==== Source material
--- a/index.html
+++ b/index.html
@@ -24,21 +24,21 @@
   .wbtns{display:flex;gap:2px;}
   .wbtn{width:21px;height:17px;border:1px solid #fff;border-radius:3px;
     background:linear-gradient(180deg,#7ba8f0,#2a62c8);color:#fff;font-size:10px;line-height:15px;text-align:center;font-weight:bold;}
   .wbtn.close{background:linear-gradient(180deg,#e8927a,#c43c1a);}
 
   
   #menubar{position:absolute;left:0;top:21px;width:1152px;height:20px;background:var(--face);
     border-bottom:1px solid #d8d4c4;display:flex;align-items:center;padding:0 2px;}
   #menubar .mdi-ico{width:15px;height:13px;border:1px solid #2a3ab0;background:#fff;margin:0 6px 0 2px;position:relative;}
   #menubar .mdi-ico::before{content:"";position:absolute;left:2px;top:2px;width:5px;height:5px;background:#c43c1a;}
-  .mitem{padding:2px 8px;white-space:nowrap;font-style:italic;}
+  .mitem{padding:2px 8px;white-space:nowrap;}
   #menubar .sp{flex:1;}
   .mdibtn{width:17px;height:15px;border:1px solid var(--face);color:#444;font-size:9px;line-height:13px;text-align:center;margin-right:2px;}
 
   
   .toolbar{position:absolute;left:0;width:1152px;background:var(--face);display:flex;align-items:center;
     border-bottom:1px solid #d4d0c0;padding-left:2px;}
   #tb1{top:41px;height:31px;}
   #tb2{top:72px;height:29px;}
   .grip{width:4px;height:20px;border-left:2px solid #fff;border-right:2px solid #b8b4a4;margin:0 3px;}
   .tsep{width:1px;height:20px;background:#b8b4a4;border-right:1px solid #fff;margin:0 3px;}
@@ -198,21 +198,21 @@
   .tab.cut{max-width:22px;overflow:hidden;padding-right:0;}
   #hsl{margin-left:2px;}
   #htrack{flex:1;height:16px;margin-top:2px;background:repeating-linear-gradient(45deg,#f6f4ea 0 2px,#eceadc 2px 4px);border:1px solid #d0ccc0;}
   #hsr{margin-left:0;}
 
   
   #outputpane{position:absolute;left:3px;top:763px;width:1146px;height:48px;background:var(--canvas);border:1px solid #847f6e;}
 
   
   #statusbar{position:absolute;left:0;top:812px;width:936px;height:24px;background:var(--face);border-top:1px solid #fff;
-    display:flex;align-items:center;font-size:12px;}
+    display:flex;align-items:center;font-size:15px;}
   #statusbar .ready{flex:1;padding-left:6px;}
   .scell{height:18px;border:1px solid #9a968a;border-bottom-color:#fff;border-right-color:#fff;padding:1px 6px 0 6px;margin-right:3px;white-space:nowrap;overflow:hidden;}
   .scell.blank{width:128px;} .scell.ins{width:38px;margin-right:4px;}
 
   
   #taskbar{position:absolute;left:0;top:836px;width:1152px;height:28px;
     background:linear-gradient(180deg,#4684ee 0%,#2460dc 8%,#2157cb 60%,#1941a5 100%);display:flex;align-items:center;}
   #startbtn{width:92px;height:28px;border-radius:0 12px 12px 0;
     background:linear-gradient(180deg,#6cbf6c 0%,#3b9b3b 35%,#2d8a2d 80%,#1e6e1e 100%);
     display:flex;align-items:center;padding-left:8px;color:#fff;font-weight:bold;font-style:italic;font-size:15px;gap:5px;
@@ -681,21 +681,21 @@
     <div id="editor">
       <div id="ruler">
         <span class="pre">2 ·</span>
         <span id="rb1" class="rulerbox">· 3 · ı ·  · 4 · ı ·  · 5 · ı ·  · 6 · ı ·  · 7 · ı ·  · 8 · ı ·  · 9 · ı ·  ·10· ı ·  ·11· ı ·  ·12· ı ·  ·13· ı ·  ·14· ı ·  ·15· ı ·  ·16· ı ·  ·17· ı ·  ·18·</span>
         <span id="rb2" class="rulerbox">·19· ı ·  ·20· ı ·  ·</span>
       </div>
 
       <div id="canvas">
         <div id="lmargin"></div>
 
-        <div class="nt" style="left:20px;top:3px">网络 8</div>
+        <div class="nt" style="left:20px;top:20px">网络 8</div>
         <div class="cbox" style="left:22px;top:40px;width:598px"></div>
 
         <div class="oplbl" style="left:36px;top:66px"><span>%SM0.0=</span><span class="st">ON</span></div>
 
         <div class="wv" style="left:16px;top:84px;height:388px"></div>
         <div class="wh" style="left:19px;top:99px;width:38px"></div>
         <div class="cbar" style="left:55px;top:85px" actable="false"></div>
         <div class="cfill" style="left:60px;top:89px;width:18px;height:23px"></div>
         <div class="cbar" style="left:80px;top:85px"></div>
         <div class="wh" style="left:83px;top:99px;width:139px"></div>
========
◆ **How to complete this task**: When a line of the data holds the string "text", pick it out and copy it.

◆ **Exercise response**:
     background:linear-gradient(180deg,#7ba8f0,#2a62c8);color:#fff;font-size:10px;line-height:15px;text-align:center;font-weight:bold;}
   .mdibtn{width:17px;height:15px;border:1px solid var(--face);color:#444;font-size:9px;line-height:13px;text-align:center;margin-right:2px;}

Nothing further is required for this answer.